_DESCRIPTION OF THE TASK_:
Identify, in the records below, every line where the string "class" appears, and copy each such line.

◇ ◇ ◇ ◇ ◇ ◇ ◇

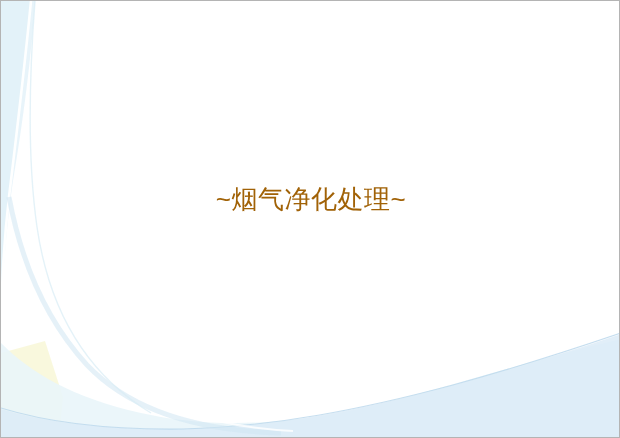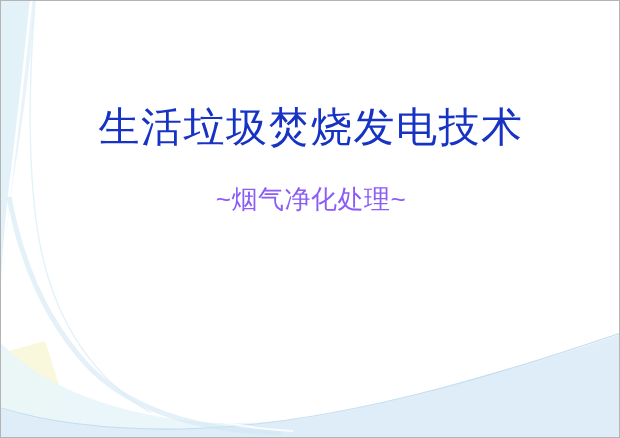--- a/index.html
+++ b/index.html
@@ -111,9 +111,6 @@
 
   <div class="slide-content">
 
-    <div class="title-block">
-      <h1 class="slide-title">生活垃圾焚烧发电技术</h1>
-    </div>
 
     <div class="subtitle-block">
       <h2 class="slide-subtitle">~烟气净化处理~</h2>

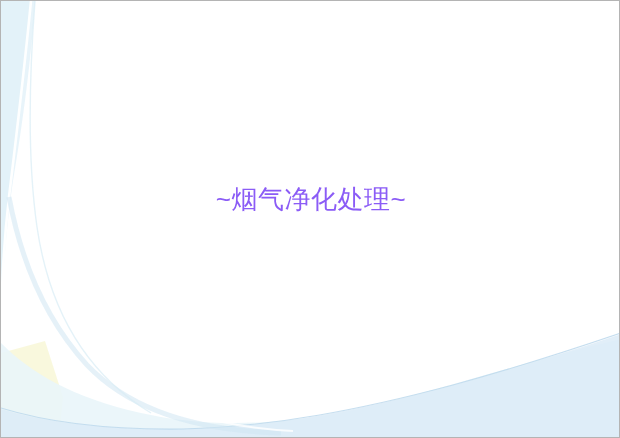--- a/index.html
+++ b/index.html
@@ -73,7 +73,7 @@
     line-height: 1.15;
     font-weight: normal;
     letter-spacing: 0.5px;
-    color: #8b5cf6;
+    color: #a16207;
     font-family: "Liberation Sans", "DejaVu Sans", sans-serif;
     white-space: nowrap;
   }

◇ ◇ ◇ ◇ ◇ ◇ ◇

_PROBLEM SOLUTION_:
   <div class="slide-content">
-    <div class="title-block">
-      <h1 class="slide-title">生活垃圾焚烧发电技术</h1>
     <div class="subtitle-block">
       <h2 class="slide-subtitle">~烟气净化处理~</h2>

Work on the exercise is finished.